══ PROVIDED RECORDS ══

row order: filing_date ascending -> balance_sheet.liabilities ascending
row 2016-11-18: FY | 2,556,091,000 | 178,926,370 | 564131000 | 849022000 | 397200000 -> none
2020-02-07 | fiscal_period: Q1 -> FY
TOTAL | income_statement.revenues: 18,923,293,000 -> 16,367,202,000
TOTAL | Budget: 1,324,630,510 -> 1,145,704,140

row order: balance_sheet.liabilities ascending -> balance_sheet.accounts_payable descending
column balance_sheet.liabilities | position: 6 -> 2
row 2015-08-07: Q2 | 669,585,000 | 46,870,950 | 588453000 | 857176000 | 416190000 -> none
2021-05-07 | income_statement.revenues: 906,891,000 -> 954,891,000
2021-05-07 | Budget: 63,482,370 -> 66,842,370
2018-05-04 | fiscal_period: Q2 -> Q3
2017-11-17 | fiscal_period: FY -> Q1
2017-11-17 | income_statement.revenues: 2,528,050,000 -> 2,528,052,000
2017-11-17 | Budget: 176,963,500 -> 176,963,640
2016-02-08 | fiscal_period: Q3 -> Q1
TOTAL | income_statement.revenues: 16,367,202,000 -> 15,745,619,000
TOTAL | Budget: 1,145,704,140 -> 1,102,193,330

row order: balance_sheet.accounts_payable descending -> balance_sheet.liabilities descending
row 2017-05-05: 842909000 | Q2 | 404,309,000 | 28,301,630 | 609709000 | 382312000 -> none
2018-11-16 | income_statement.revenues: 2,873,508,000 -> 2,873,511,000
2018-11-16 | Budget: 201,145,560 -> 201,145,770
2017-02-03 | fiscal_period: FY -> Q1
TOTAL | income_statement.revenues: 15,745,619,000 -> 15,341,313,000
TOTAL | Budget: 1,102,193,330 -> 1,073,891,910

═══
══ PROVIDED RECORDS ══

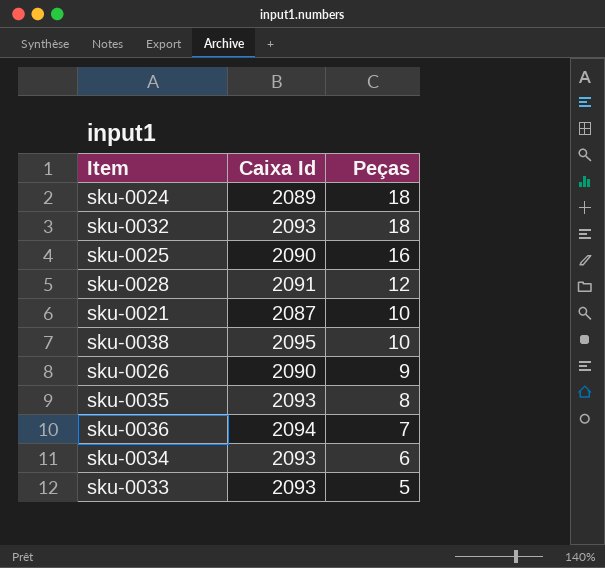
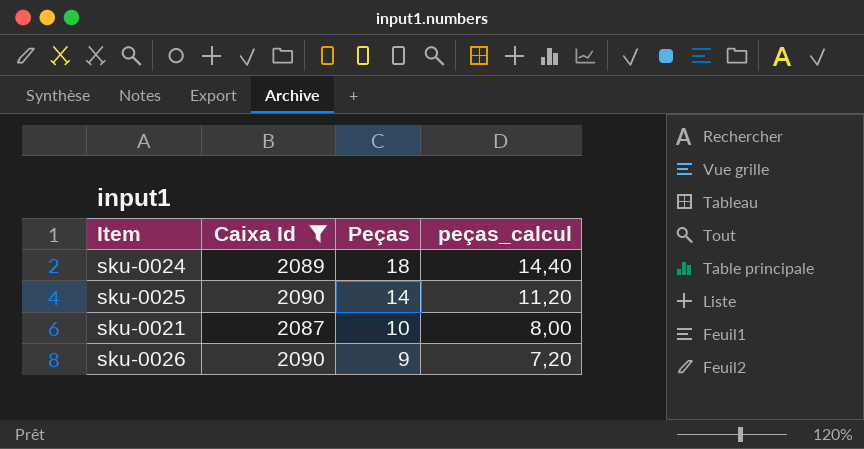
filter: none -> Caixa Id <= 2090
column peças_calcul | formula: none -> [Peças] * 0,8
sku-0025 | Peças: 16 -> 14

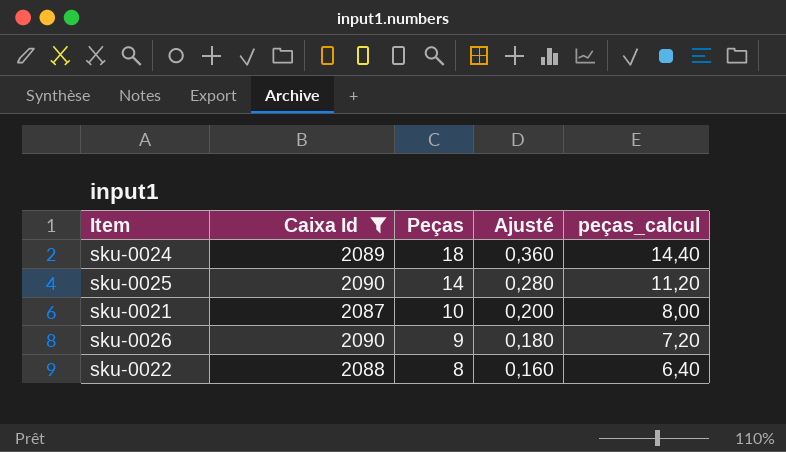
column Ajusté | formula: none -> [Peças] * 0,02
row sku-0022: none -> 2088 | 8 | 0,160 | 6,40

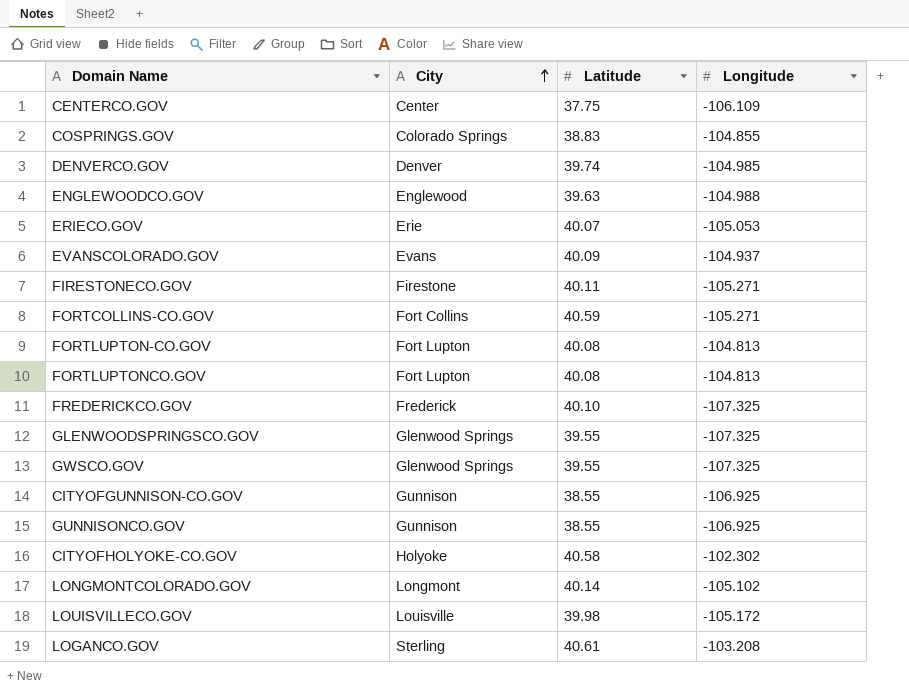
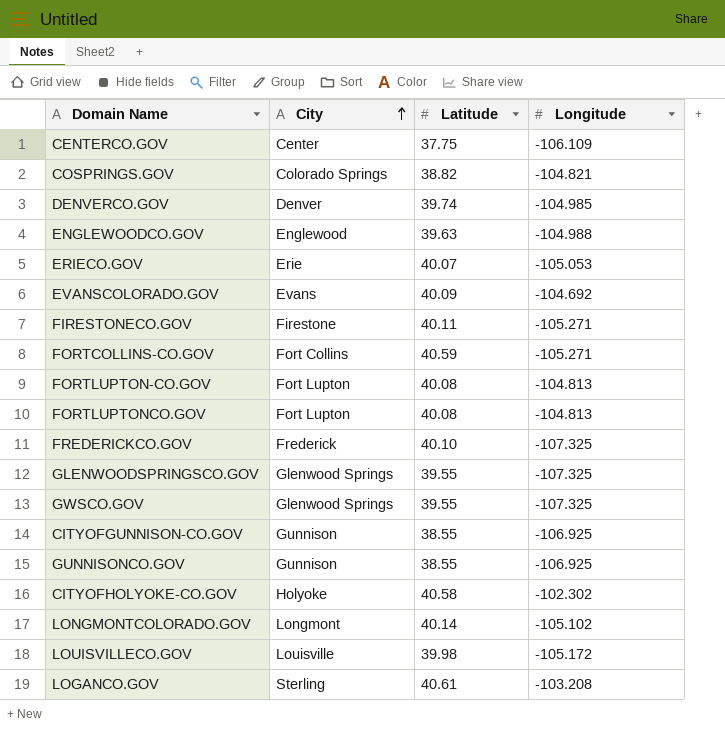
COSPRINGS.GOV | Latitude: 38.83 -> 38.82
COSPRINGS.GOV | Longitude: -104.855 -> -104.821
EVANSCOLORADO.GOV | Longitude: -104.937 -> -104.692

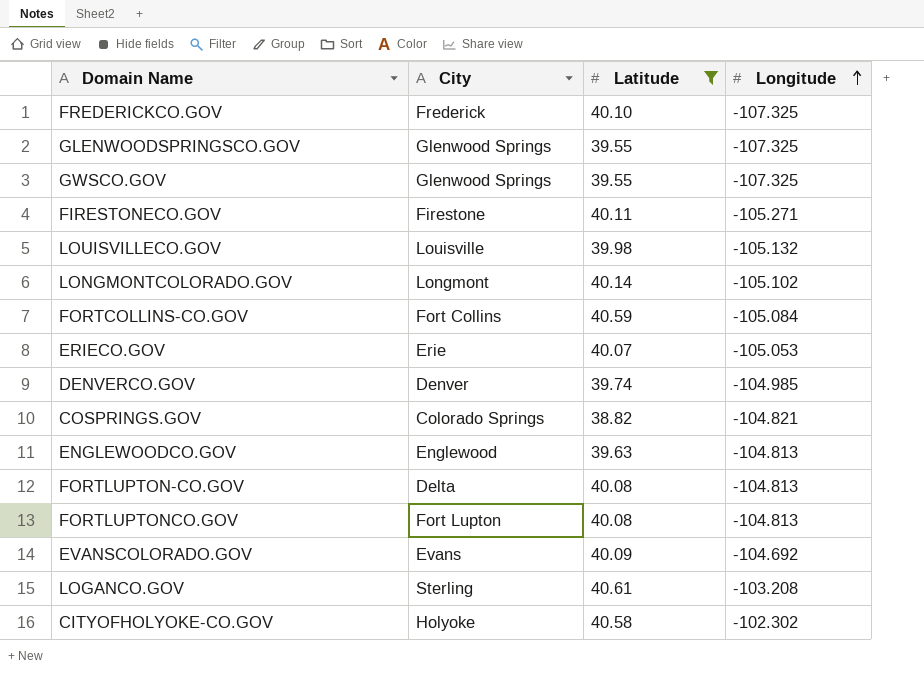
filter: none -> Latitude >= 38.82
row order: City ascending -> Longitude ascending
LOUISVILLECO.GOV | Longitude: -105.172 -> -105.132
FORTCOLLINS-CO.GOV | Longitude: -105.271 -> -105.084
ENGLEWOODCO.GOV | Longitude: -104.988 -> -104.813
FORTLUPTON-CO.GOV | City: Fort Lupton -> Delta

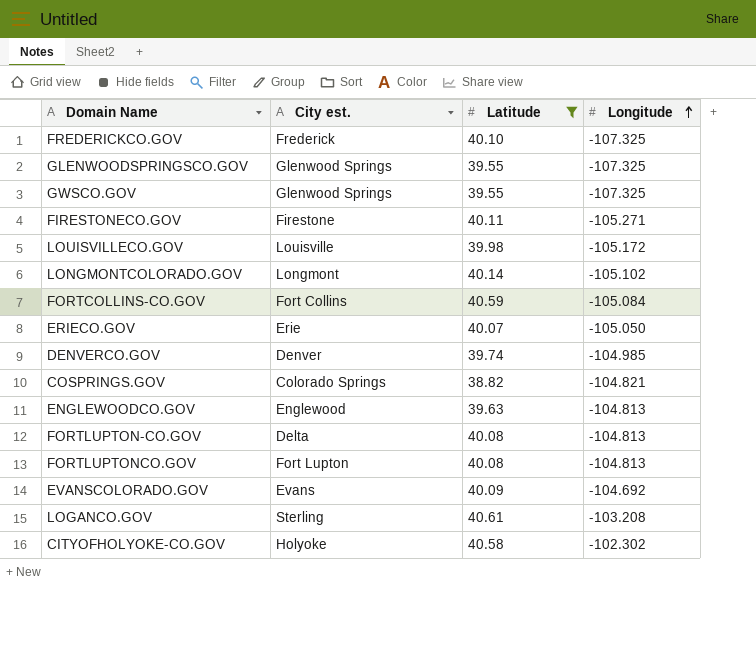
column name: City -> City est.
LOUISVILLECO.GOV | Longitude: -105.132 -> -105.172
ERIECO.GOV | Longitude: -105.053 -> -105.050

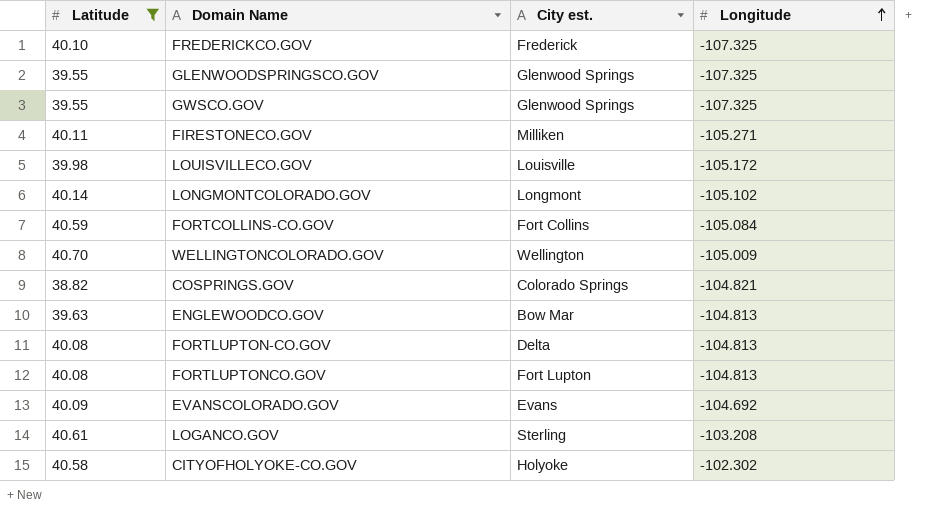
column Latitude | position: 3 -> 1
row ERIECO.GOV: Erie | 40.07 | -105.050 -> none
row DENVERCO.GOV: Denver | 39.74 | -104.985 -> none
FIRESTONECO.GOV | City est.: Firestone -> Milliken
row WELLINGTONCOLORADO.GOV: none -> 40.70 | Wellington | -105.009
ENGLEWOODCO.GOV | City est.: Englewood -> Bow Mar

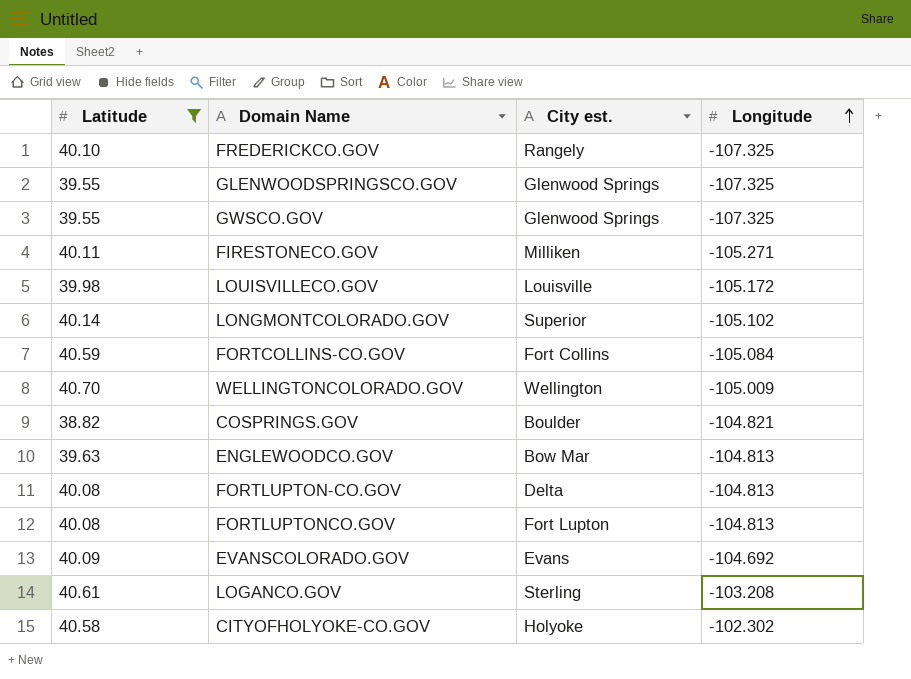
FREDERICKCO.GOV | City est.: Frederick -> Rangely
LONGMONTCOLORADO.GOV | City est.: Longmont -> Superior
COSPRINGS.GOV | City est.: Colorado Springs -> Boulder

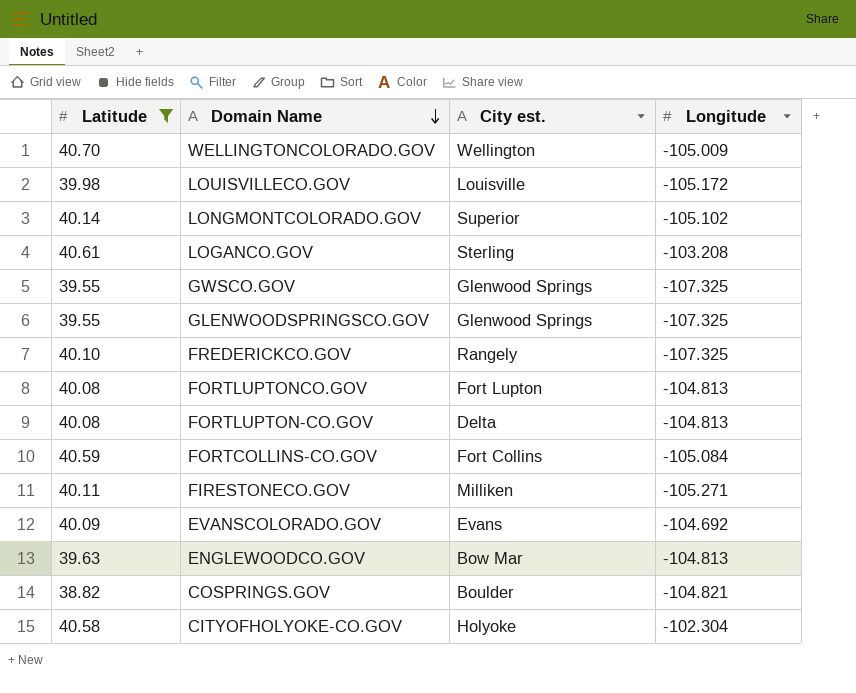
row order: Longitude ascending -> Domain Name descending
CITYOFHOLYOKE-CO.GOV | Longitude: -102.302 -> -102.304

═══

▸ WORK INSTRUCTIONS
Above are the lines; repeat exactly the ones from the line containing "row order: filing_date" down to the line containing "TOTAL | Budget: 1,324,630,510", both inclusive.

▸ RESULT FOR THIS TASK
row order: filing_date ascending -> balance_sheet.liabilities ascending
row 2016-11-18: FY | 2,556,091,000 | 178,926,370 | 564131000 | 849022000 | 397200000 -> none
2020-02-07 | fiscal_period: Q1 -> FY
TOTAL | income_statement.revenues: 18,923,293,000 -> 16,367,202,000
TOTAL | Budget: 1,324,630,510 -> 1,145,704,140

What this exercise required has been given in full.